• [INFORMATION PROVIDED]
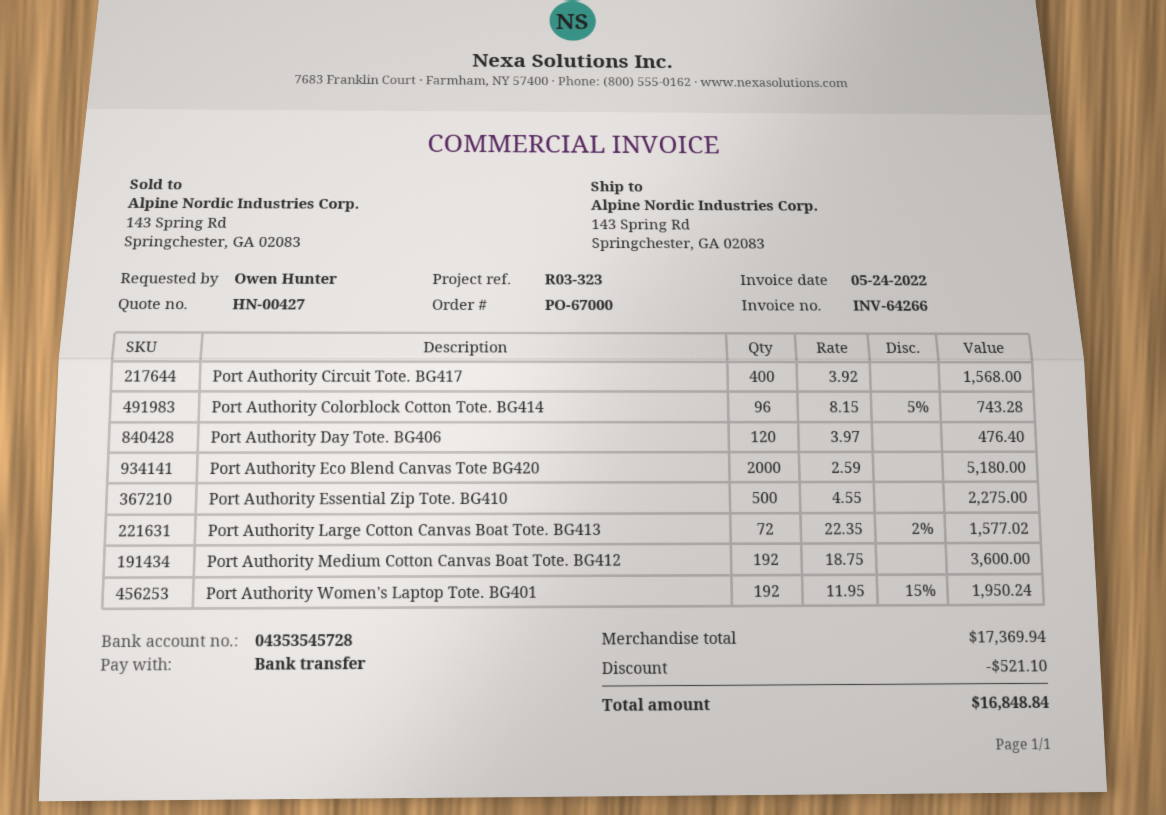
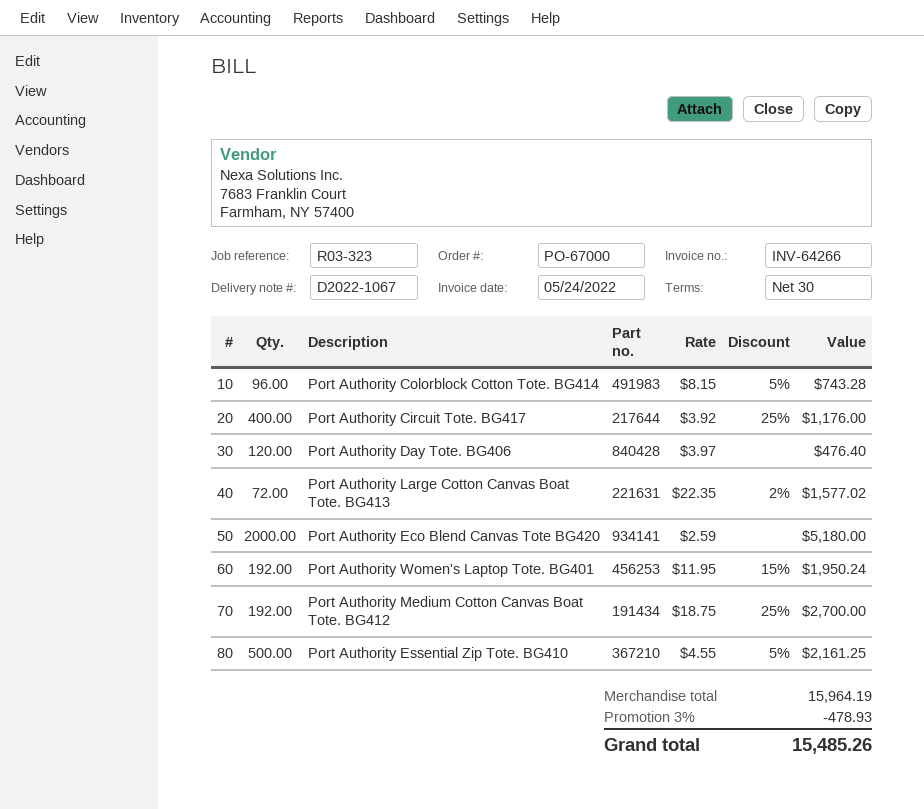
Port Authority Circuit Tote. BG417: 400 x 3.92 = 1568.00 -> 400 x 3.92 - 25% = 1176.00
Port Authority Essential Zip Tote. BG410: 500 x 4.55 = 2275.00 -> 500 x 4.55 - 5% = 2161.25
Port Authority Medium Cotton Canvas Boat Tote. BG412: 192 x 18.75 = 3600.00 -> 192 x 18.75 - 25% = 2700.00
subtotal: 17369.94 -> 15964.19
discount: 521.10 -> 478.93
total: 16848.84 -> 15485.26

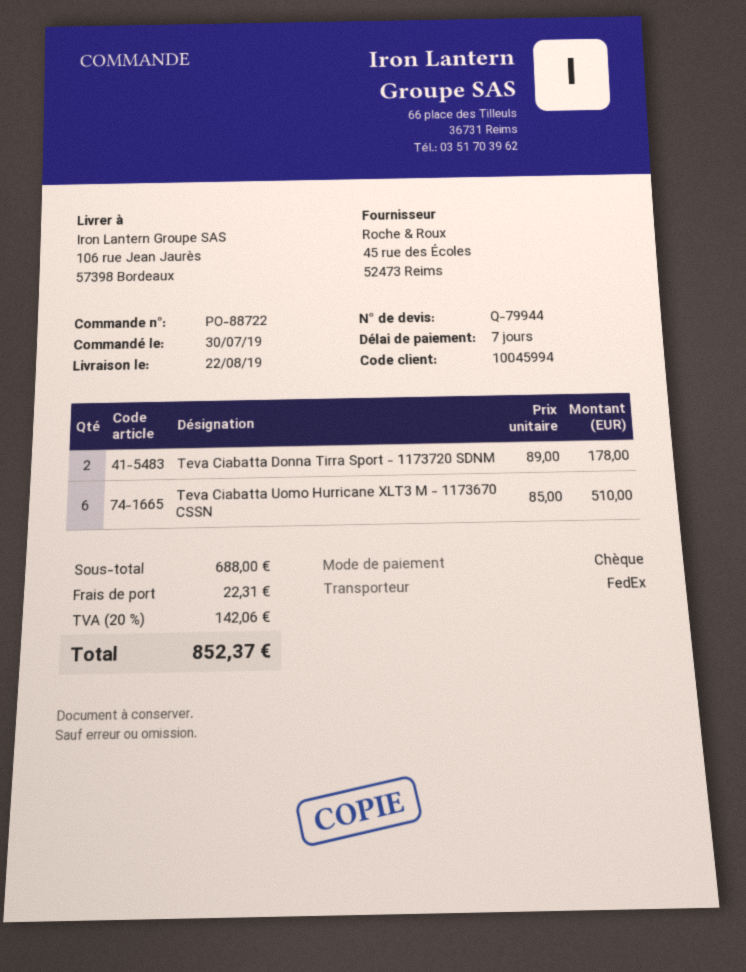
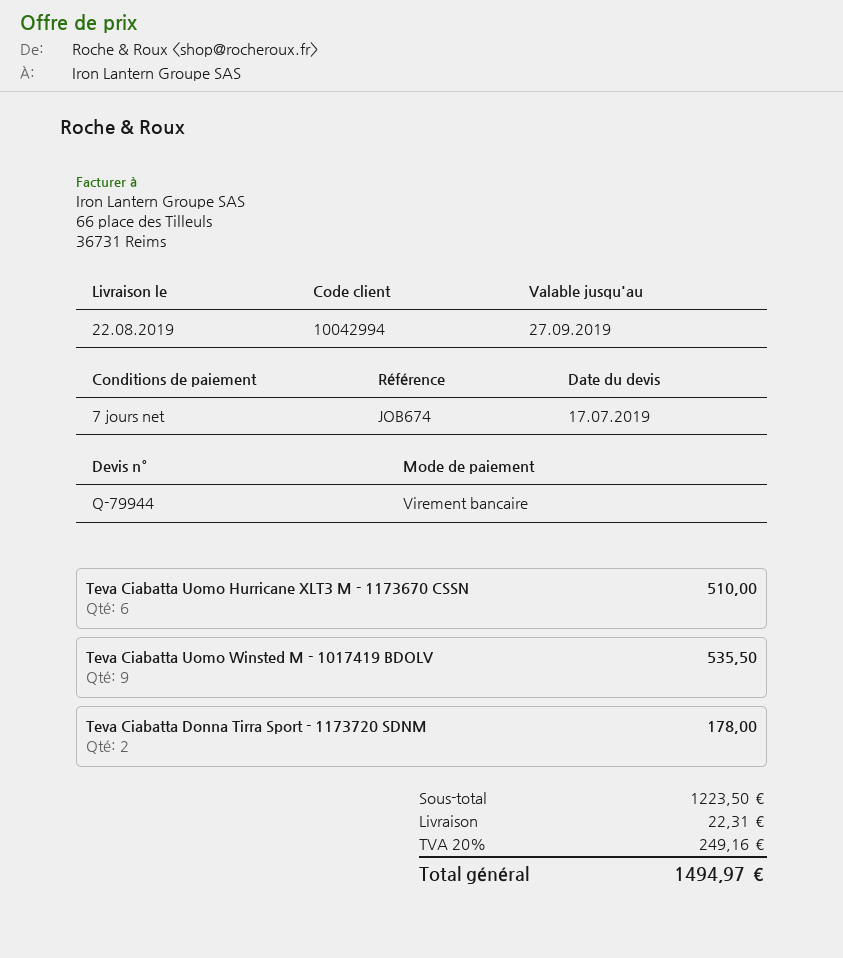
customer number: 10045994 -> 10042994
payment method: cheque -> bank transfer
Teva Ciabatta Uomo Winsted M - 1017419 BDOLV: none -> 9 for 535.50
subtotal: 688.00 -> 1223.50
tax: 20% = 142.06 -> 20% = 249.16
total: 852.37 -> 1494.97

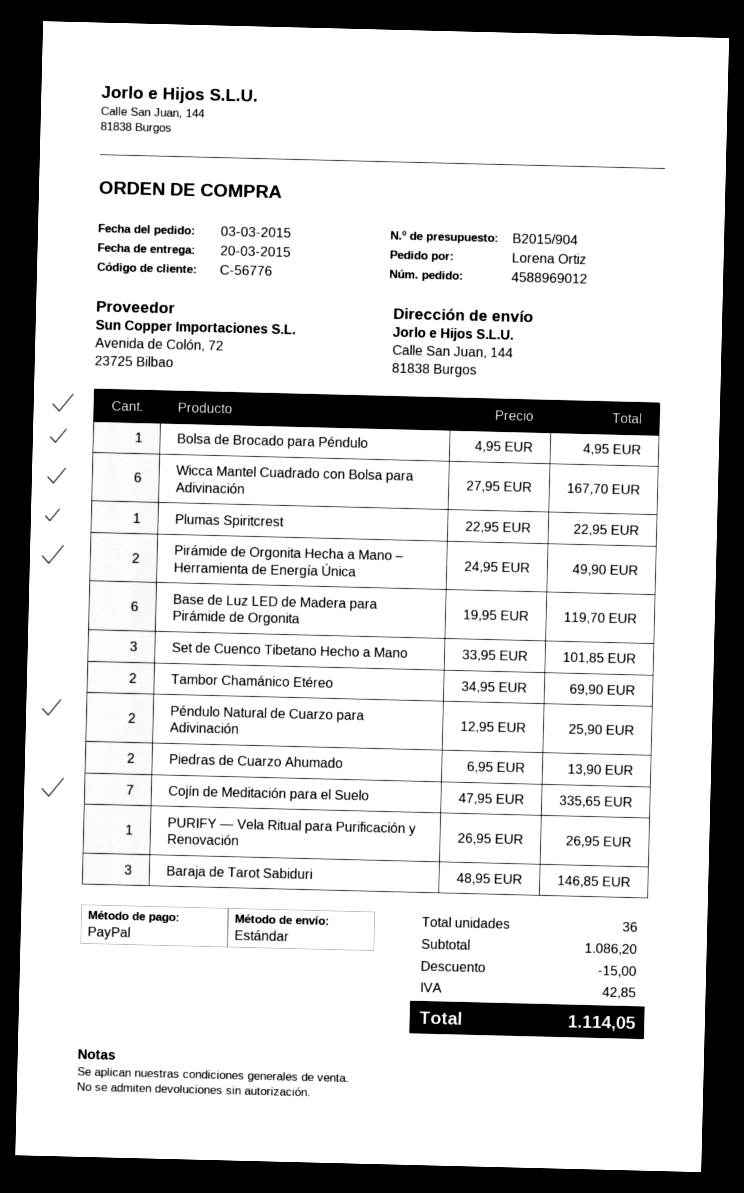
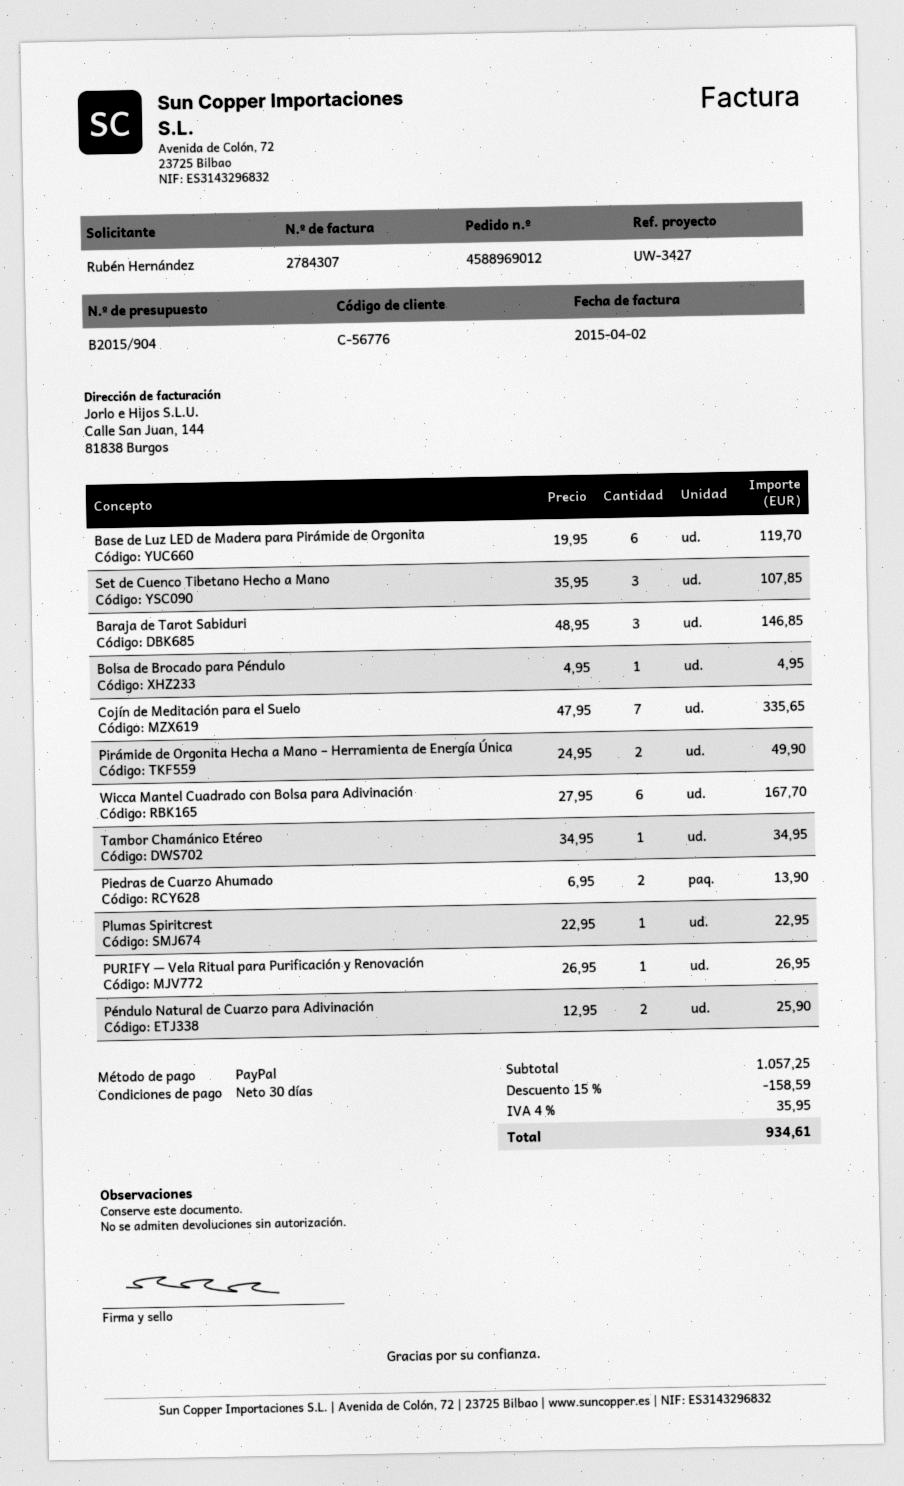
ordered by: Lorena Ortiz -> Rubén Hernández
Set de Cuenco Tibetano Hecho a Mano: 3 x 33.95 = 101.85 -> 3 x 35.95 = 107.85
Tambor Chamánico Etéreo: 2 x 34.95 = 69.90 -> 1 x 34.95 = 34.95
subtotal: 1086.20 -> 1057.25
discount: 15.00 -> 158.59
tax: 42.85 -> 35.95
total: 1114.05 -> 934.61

• [TASK STATEMENT] Please return every line in the data that includes the string "subtotal".

• [EXPECTED OUTPUT]
subtotal: 17369.94 -> 15964.19
subtotal: 688.00 -> 1223.50
subtotal: 1086.20 -> 1057.25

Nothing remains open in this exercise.